L'effet direct et la primauté du droit de l'Union, consacrés par la jurisprudence européenne, sont des réalités que nous, parlementaires, devons être capables d'anticiper, de comprendre et d'articuler avec les mesures que nous votons dans cette enceinte.

Au sein du groupe La République en marche, nous tenons également à saluer dans ce projet de loi de finances rectificative les dispositions prises pour renforcer la lutte contre la fraude et l'évasion fiscales. On a pu dénoncer encore ces dernières semaines les injustices que ces comportements mettent en exergue et la nécessité pour l'Union européenne et la communauté internationale de se mobiliser.

On peut souligner le renforcement de la clause de sauvegarde, à l'article 15, pour l'imposition des revenus réalisés par l'intermédiaire de structures établies en dehors du territoire et soumis à un régime fiscal privilégié, ainsi que les dispositions concernant les obligations des institutions financières, leur contrôle et les procédures de recouvrement forcés mises en oeuvre par les comptables publics et qui devront permettre de faciliter le travail de l'administration fiscale.

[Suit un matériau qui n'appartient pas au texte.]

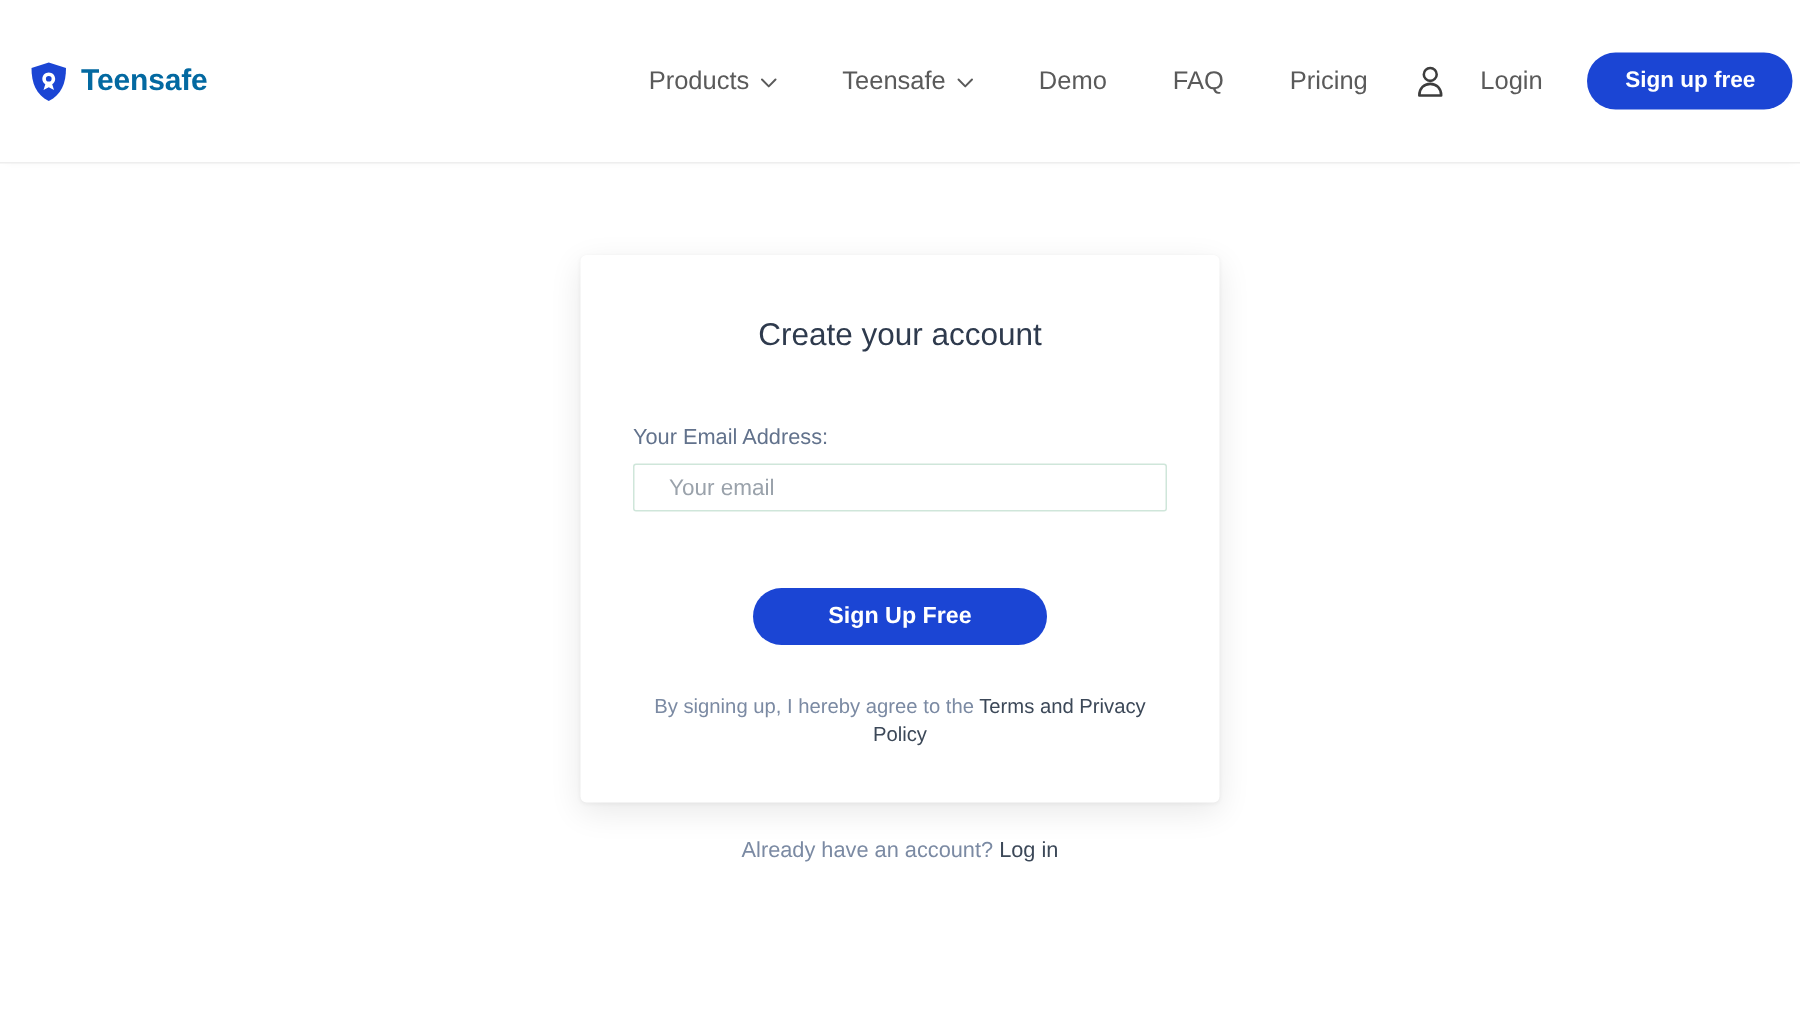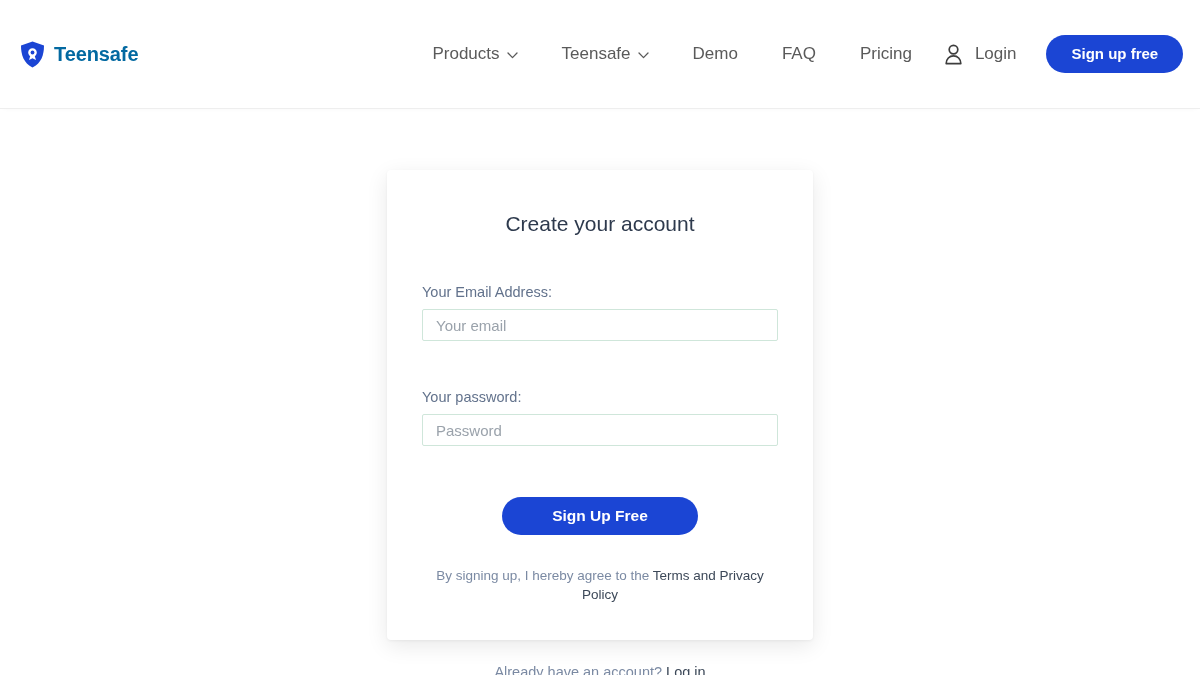--- a/index.html
+++ b/index.html
@@ -81,7 +81,7 @@
   .login-link {
     display: flex;
     align-items: center;
-    gap: 12px;
+    gap: 24px;
     font-size: 17px;
     color: #5a5a5a;
     cursor: pointer;

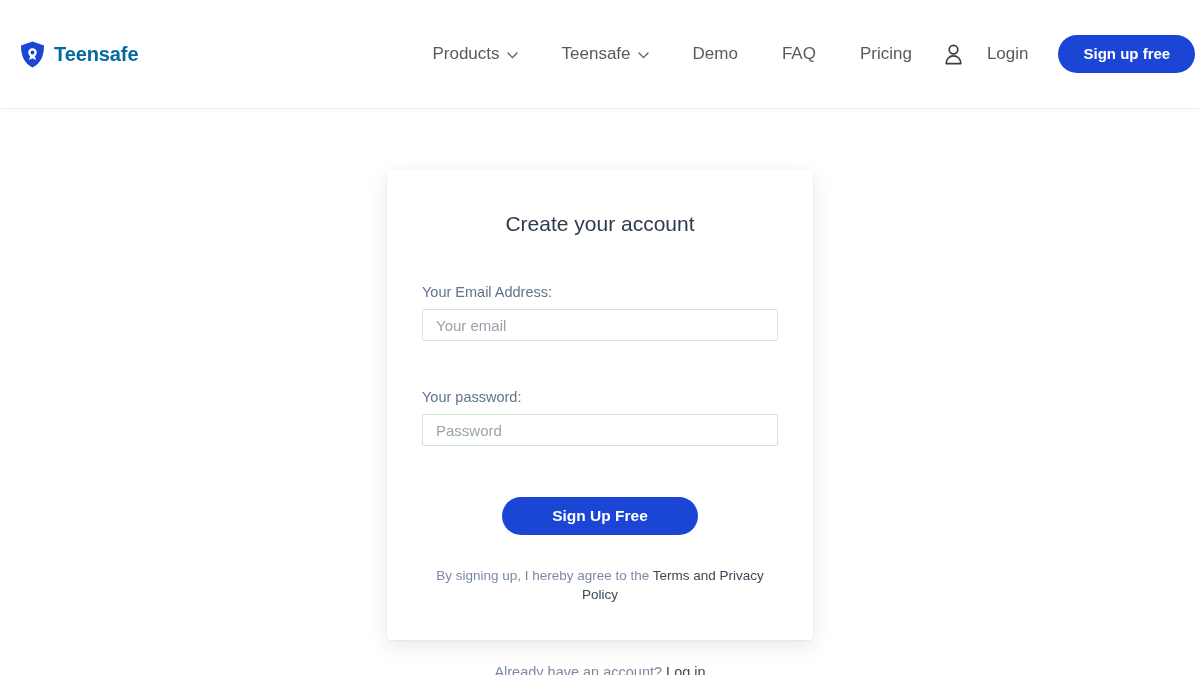--- a/index.html
+++ b/index.html
@@ -153,7 +153,7 @@
     font-family: "Liberation Sans", sans-serif;
     font-size: 15px;
     color: #44505f;
-    padding: 0 13px;
+    padding: 0 23px;
     outline: none;
   }
   .field-input::placeholder { color: #9aa2ab; }

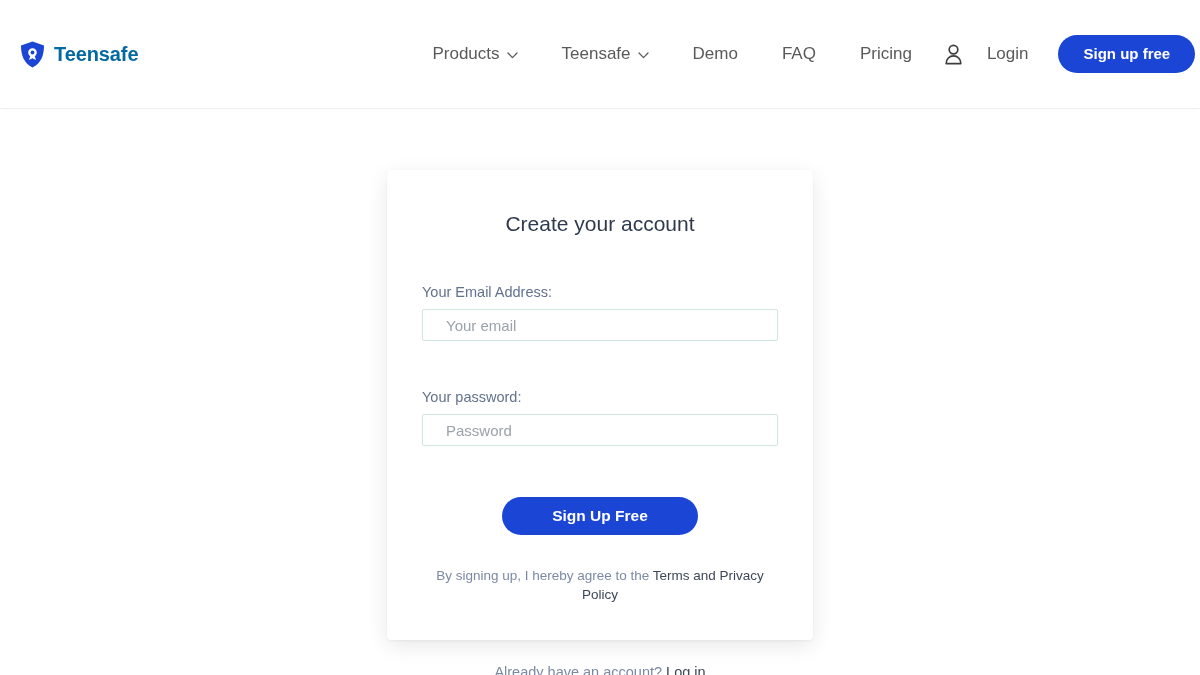--- a/index.html
+++ b/index.html
@@ -281,10 +281,6 @@
       <input class="field-input" type="email" placeholder="Your email" style="">
     </div>
 
-    <div class="field-group">
-      <label class="field-label">Your password:</label>
-      <input class="field-input" type="password" placeholder="Password" style="">
-    </div>
 
     <div class="submit-row">
       <button class="btn-submit">Sign Up Free</button>

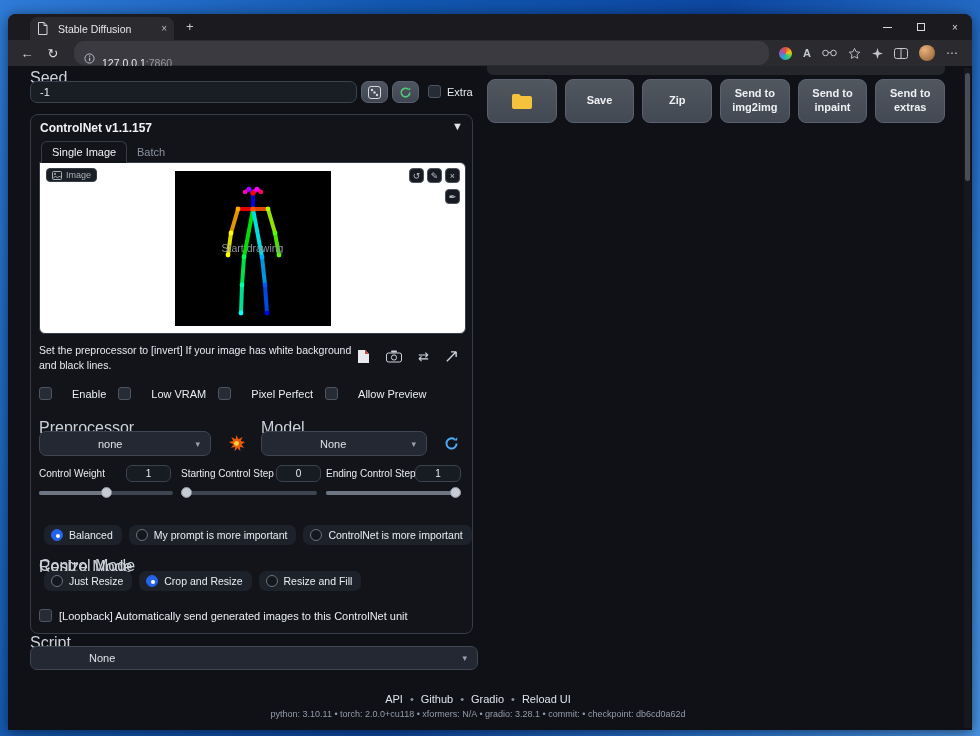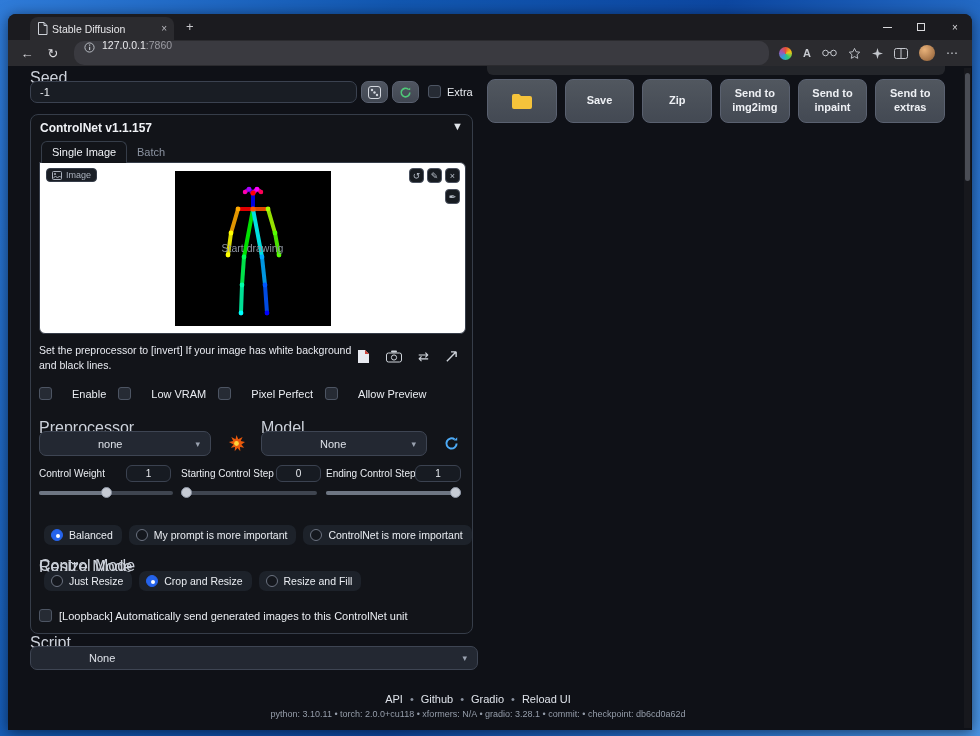--- a/index.html
+++ b/index.html
@@ -9,7 +9,7 @@
   
   .window { position:absolute; left:8px; top:14px; width:964px; height:716px; background:#1b1b1f; border-radius:8px 8px 0 0; overflow:hidden; box-shadow:0 2px 14px rgba(0,0,0,.55); }
   .tabstrip { position:relative; height:26px; background:#1b1b1f; }
-  .tab { position:absolute; left:22px; top:3px; width:144px; height:23px; background:#2b2b2f; border-radius:8px 8px 0 0; display:flex; align-items:center; padding:0 7px; gap:4px; }
+  .tab { position:absolute; left:22px; top:3px; width:144px; height:23px; background:#2b2b2f; border-radius:8px 8px 0 0; display:flex; align-items:center; padding:0 7px; gap:10px; }
   .tab-title { flex:1; font-size:10.5px; color:#e6e6e9; white-space:nowrap; overflow:hidden; }
   .tab-close { font-size:10px; color:#b9b9bf; cursor:default; }
   .newtab { position:absolute; left:178px; top:5px; font-size:13px; color:#c9c9ce; }

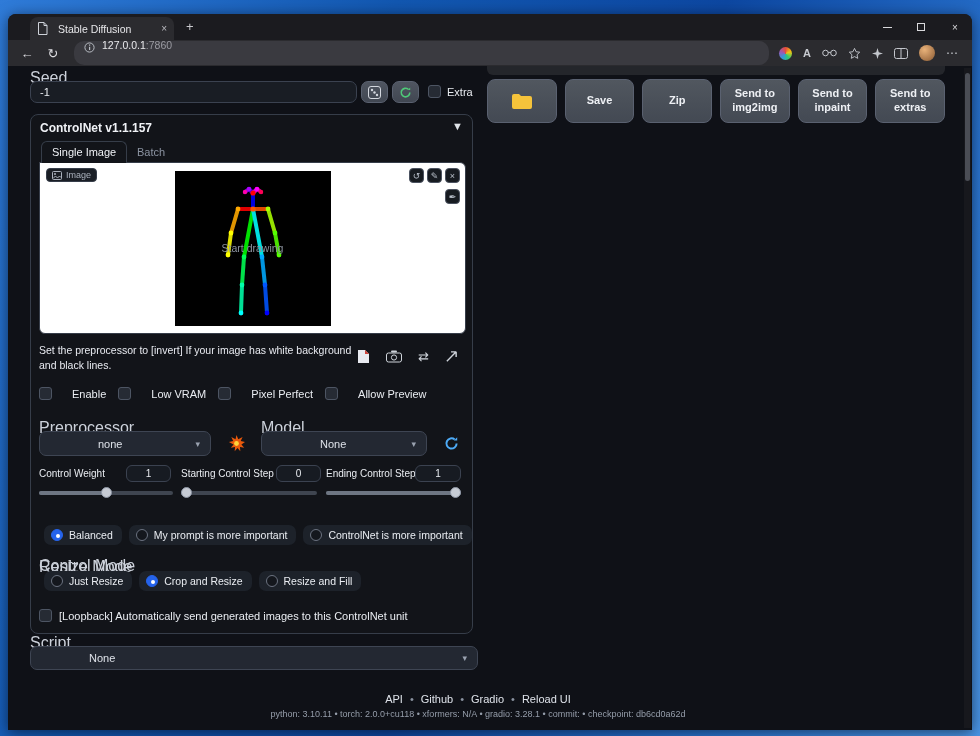--- a/index.html
+++ b/index.html
@@ -20,7 +20,7 @@
 
   .toolbar { height:26px; background:#2b2b2f; display:flex; align-items:center; padding:0 8px; gap:4px; }
   .nav-ic { width:22px; text-align:center; font-size:13px; color:#dcdce0; }
-  .addr { flex:1; height:20px; background:#3a3a40; border-radius:10px; display:flex; align-items:flex-end; padding:12px 10px; gap:7px; margin:0 6px; }
+  .addr { flex:1; height:20px; background:#3a3a40; border-radius:10px; display:flex; align-items:flex-start; padding:12px 10px; gap:7px; margin:0 6px; }
   .host { font-size:10.5px; color:#e8e8eb; }
   .port { font-size:10.5px; color:#9a9aa1; }
   .tb-icons { display:flex; align-items:center; gap:11px; padding-right:6px; }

Pour finir, nous voyons que si la lutte contre la fraude fiscale nécessite des sanctions lourdes, elle implique aussi une forte coordination de nos dispositifs internes avec ceux prévus par les conventions fiscales et le droit de l'Union européenne. Même si la tentation est grande d'aller vite et seuls, nous devons garder à l'esprit qu'il n'y a que par la coopération que nous parviendrons à réduire comme peau de chagrin les schémas de fraude et d'évasion fiscales. Nous pouvons et nous devons être moteurs dans cette action collective.